Like that. Daring squinted up the board, willing the jenny to write something proper. And which would take them a step closer to Corva, at least.

The jenny defiantly wrote No, Your Name Lacks Gravitas : Al-Antelus : Tower 4 at 14:00.

Daring grumbled into Dad’s tricorn, convinced the donkeys were doing this on purpose.

Report Carabas · 318 views · Story: Treasures ·
Comments ( 13 )

Well, this promises to be interesting, especially since Gamfer appears to be the least hostile corvid you've ever written. Also, based on the evidence, I get the sense that donkey ship names work similarly to photos at the DMV; they record them when you least expect it, and at the worst possible time.

4967861
Glad you're interested! There'll be plenty of corvids corviding about, with many points on the hostility spectrum represented. Gamfer tilts towards quite a different end from Cranreuch.

Donkey ship names are steeped in mystery and the whimsy of their captains, and owe far too much to the Culture.

4967868
Loved the "lack of gravitas" joke there. :twistnerd:

Hah, nice. :D

I did not know Treasures existed. This is a wonderful day.
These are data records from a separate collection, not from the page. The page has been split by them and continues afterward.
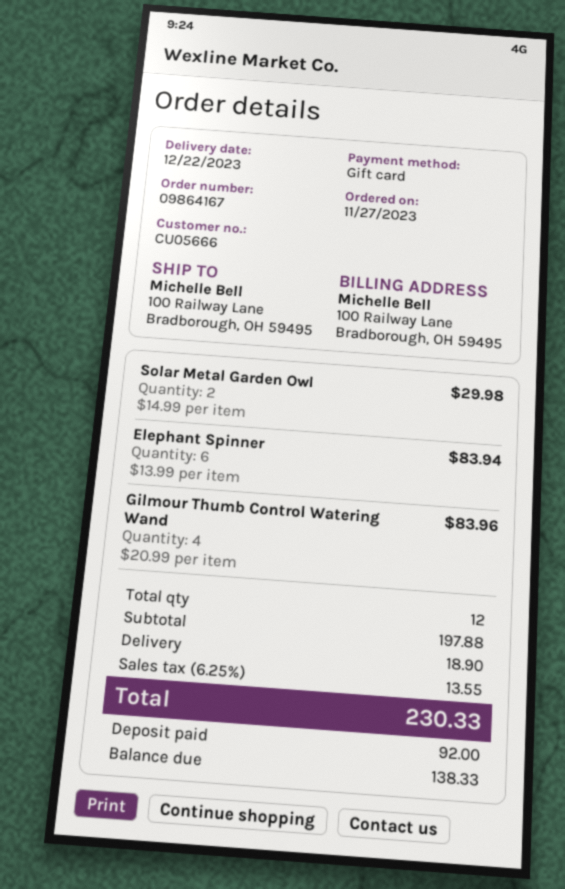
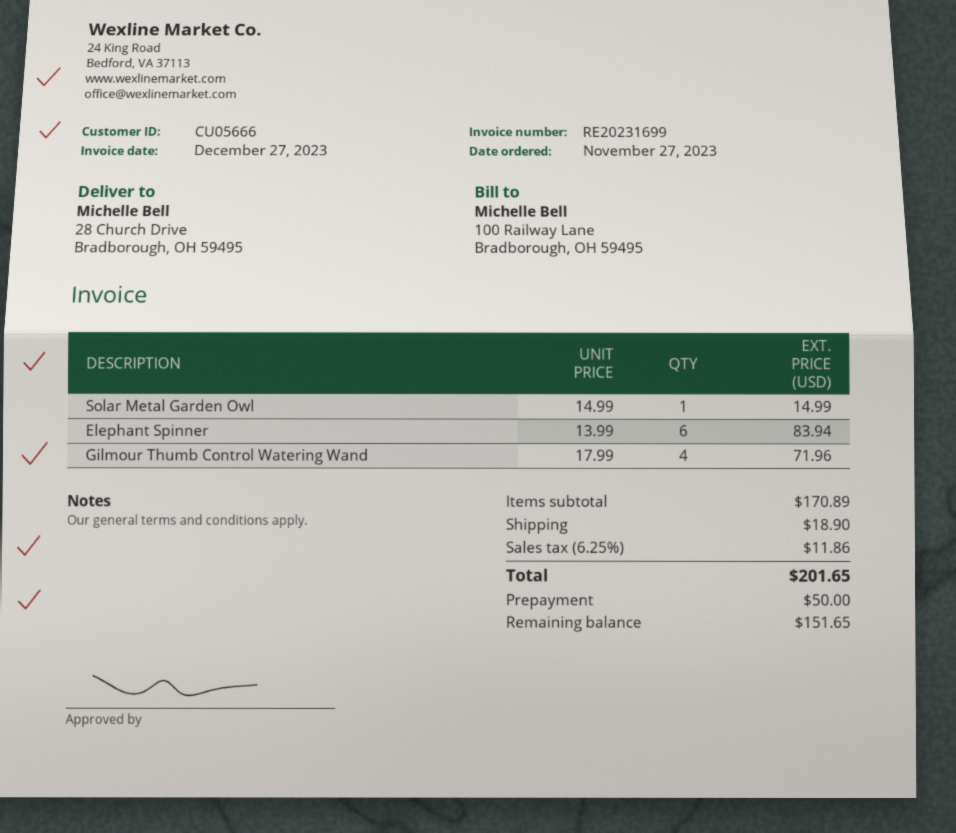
ship to: 100 Railway Lane, Bradborough, OH 59495 -> 28 Church Drive, Bradborough, OH 59495
Solar Metal Garden Owl: 2 x 14.99 = 29.98 -> 1 x 14.99 = 14.99
Gilmour Thumb Control Watering Wand: 4 x 20.99 = 83.96 -> 4 x 17.99 = 71.96
subtotal: 197.88 -> 170.89
tax: 6.25% = 13.55 -> 6.25% = 11.86
total: 230.33 -> 201.65
deposit: 92.00 -> 50.00
balance: 138.33 -> 151.65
especially the not-Scotland-honest lands of Corva and the gonne-slinging corvids therein

It got even better.

4967873
If Iain M. Banks were to rise from his grave with the express purpose of slapping me around the head for not coming up with my own material, it'd be the least I deserve.

4967881
Glad you approve! Hopefully it'll turn out nice.

4967882
Glad to have imparted knowledge of it! It's a story I'm fond of having written

A sequel involving the corvids could only make me fonder.
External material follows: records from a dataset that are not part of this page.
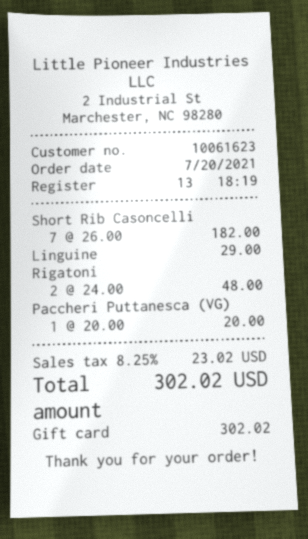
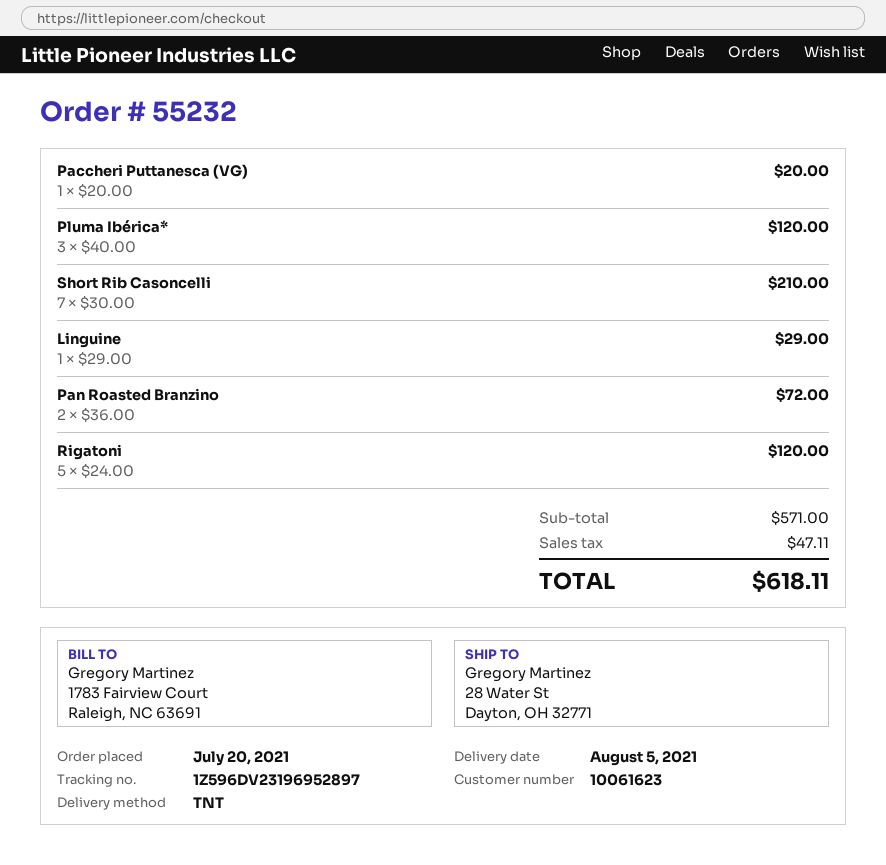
Short Rib Casoncelli: 7 x 26.00 = 182.00 -> 7 x 30.00 = 210.00
Rigatoni: 2 x 24.00 = 48.00 -> 5 x 24.00 = 120.00
Pluma Ibérica*: none -> 3 x 40.00 = 120.00
Pan Roasted Branzino: none -> 2 x 36.00 = 72.00
tax: 23.02 -> 47.11
total: 302.02 -> 618.11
So exciting for Legends. As soon as I read the first two words of your post, I was thinking "we need this guy to write more stories with Scottish words in them, if I have to convince him that Canterlot High School is like Hogwarts and Inverness-adjacent, so be it."

And then I find out a paragraph later that Legends will be set in Not-Orkney!

4967989
Hah, one of the central corvid clans'll be exceedingly Not-Orkney. Names taken from Orcadian dialect, chambered cairns, more Viking-y than the mainlander corvids, gratuitous use of the word 'peedie', the whole works.

4968000

peedie

What are these words, and what do they mean? I demand that this continued Scottish rebellion against the rule of the English language cease immediately.

4968843
That's Orcadian, you silly sassenach goose, not Scots. Orkney is a fey and unco and marvellous place apart, and I suspect it resents being politically tethered to Scotland when it could be getting in touch with its Viking side.

Means 'wee', by the by.

Which in turn means 'small'.

4968864

I demand that this continued Orcadian rebellion against the rule of the Scottish and the English by proxy cease immediately.

4968865

and the English by proxy

Just for that cheek, we're letting Orkney off the leash and aiming it at you. Hope you liked the last Danelaw, because the Orklaw'll be much the same, but more.

4968885

Go ahead. It's not like they can make London any worse.